Bob and Jackie Proulx of Alexandria are members of the Canada Home Stay Network, an agency developed to help young people from around the world discover a healthier social life while studying at Canadian high schools.
“The students we’ve hosted really benefit from their time at the high school,” says Bob Proulx who, along with his wife Jackie operate Touch of Dutch south of Alexandria, a country store now offering “Save Our School” T-Shirts for $10. The couple hosts students who stay with them for the entire school year while they attend GDHS.
Proulx explains that many foreign students, especially from big cities, benefit from the small town atmosphere and take home with them an understanding of what it’s like living and working together in a rural Ontario community, something very different from where they come from.
“We won’t be able to do that anymore if we become the mega schools the (Upper Canada District School) Board is suggesting.,” says Proulx, implying that this decision to close rural schools will likely not entice further foreign educational investment in small towns.
Students from as far as New Zealand have come to study at GDHS. “We need to find a solution to help keep our rural schools alive and keep foreign students coming back.
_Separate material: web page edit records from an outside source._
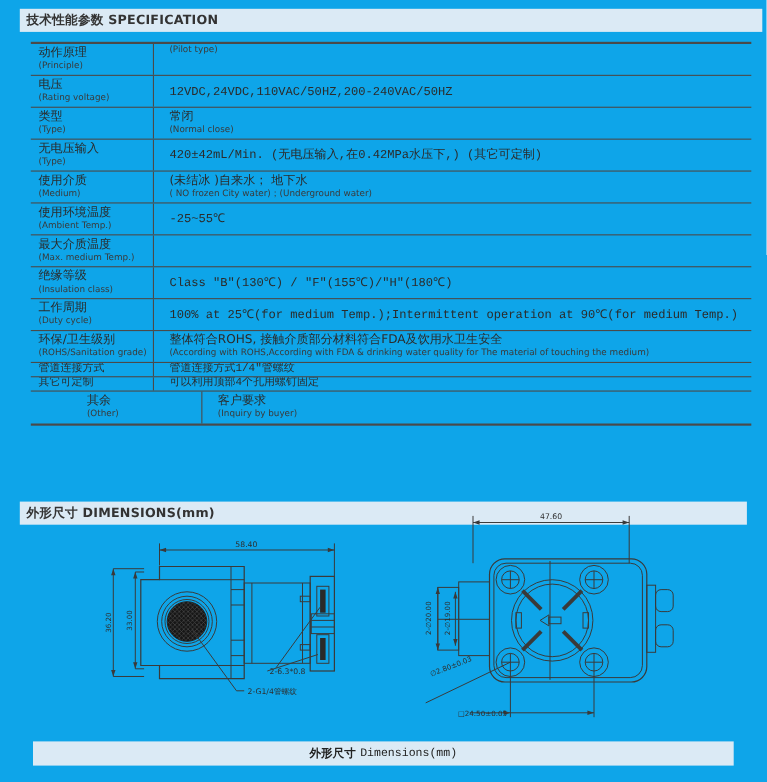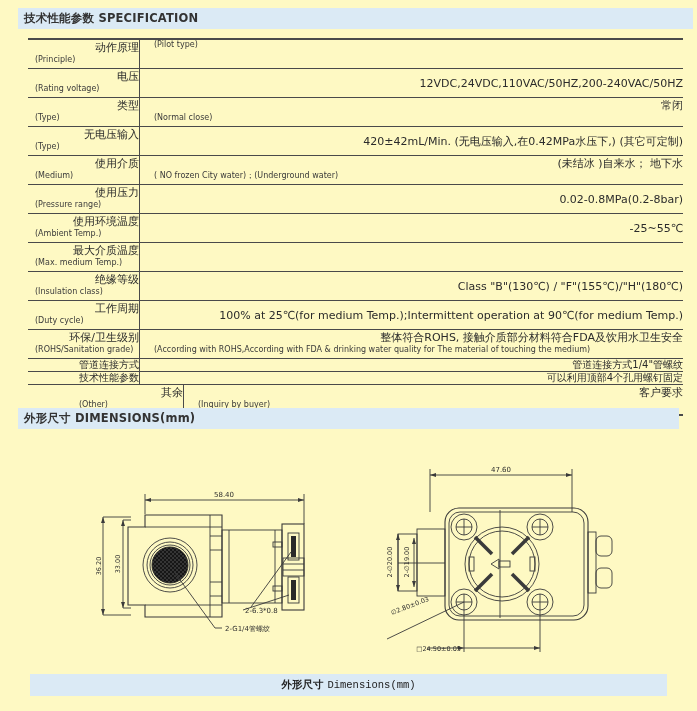--- a/index.html
+++ b/index.html
@@ -1,38 +1,38 @@
 <!DOCTYPE html>
 <html><head>
 <meta charset="utf-8">
 <style>
   html,body{margin:0;padding:0;background:#fff;}
   .page{
-    position:relative;width:697px;height:711px;background:#fef9c3;
+    position:relative;width:697px;height:711px;background:#0ea5e9;
     font-family:"DejaVu Sans","Liberation Sans",sans-serif;color:#2e2e2e;overflow:hidden;
   }
   .band{
     position:absolute;left:18px;width:675px;height:21px;background:#dbeaf5;
     display:flex;align-items:center;padding-left:6px;box-sizing:border-box;
     font-size:11.5px;font-weight:bold;color:#333;letter-spacing:.2px;
   }
   .band.top{top:8px;}
-  .band.dims{top:408px;width:661px;}
+  .band.dims{top:456px;width:661px;}
   .spec-table{
     position:absolute;left:28px;top:38px;width:655px;
     border-top:2px solid #4a4a4a;border-bottom:2px solid #4a4a4a;box-sizing:border-box;
   }
   .spec-row{display:flex;border-bottom:1px solid #4a4a4a;height:29px;box-sizing:border-box;}
   .spec-row:last-child{border-bottom:none;margin-left:44px;}
   .spec-row.small{height:13px;}
   .cell{display:flex;flex-direction:column;justify-content:flex-start;box-sizing:border-box;overflow:hidden;}
   .cell.label{width:112px;border-right:1px solid #4a4a4a;padding-left:7px;}
   .cell.value{flex:1;padding-left:14px;}
-  .cell.single{justify-content:center;}
-  .cn{font-size:11px;line-height:14px;padding-top:1px;white-space:nowrap;color:#2b2b2b;text-align:right;}
+  .cell.single{justify-content:center;font-family:Liberation Mono, monospace;}
+  .cn{font-size:11px;line-height:14px;padding-top:1px;white-space:nowrap;color:#2b2b2b;}
   .sub{font-size:8px;line-height:10px;white-space:nowrap;color:#3a3a3a;}
   .spec-row.small .cn{font-size:10px;line-height:12px;padding-top:0;}
   .drawing{position:absolute;}
   .footer-band{
     position:absolute;left:30px;top:674px;width:637px;height:22px;background:#dbeaf5;
     display:flex;align-items:center;justify-content:center;font-size:10.5px;color:#222;font-family:Liberation Mono, monospace;
   }
   .footer-band .b{font-weight:bold;margin-right:4px;}
   svg text{font-family:"DejaVu Sans","Liberation Sans",sans-serif;fill:#2e2e2e;}
 </style>
@@ -88,29 +88,20 @@
           <div class="cn">使用介质</div>
           <div class="sub">(Medium)</div>
         </div>
         <div class="cell value">
           <div class="cn">(未结冰 )自来水； 地下水</div>
           <div class="sub">( NO frozen City water)；(Underground water)</div>
         </div>
       </div>
       <div class="spec-row">
         <div class="cell label">
-          <div class="cn">使用压力</div>
-          <div class="sub">(Pressure range)</div>
-        </div>
-        <div class="cell value single">
-          <div class="cn">0.02-0.8MPa(0.2-8bar)</div>
-        </div>
-      </div>
-      <div class="spec-row">
-        <div class="cell label">
           <div class="cn">使用环境温度</div>
           <div class="sub">(Ambient Temp.)</div>
         </div>
         <div class="cell value single">
           <div class="cn">-25~55℃</div>
         </div>
       </div>
       <div class="spec-row">
         <div class="cell label">
           <div class="cn">最大介质温度</div>
@@ -148,21 +139,21 @@
       <div class="spec-row small">
         <div class="cell label single">
           <div class="cn">管道连接方式</div>
         </div>
         <div class="cell value single">
           <div class="cn">管道连接方式1/4"管螺纹</div>
         </div>
       </div>
       <div class="spec-row small">
         <div class="cell label single">
-          <div class="cn">技术性能参数</div>
+          <div class="cn">其它可定制</div>
         </div>
         <div class="cell value single">
           <div class="cn">可以利用顶部4个孔用螺钉固定</div>
         </div>
       </div>
       <div class="spec-row">
         <div class="cell label">
           <div class="cn">其余</div>
           <div class="sub">(Other)</div>
         </div>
It’s good for our community, it’s good for Canada and it’s good for these families from other countries,” said Proulx.
Proulx explains that the grade nine student from Mexico they now host is enjoying his life in Alexandria at the high school and is anxiously awaiting his family to arrive as soon as the snow comes.
“He can’t wait to see snow,” says Proulx who doubles as a school bus driver for Laggan Public School and GDHS students. “He’s never seen the fluffy white flakes and his family is so excited to arrive here to see it.”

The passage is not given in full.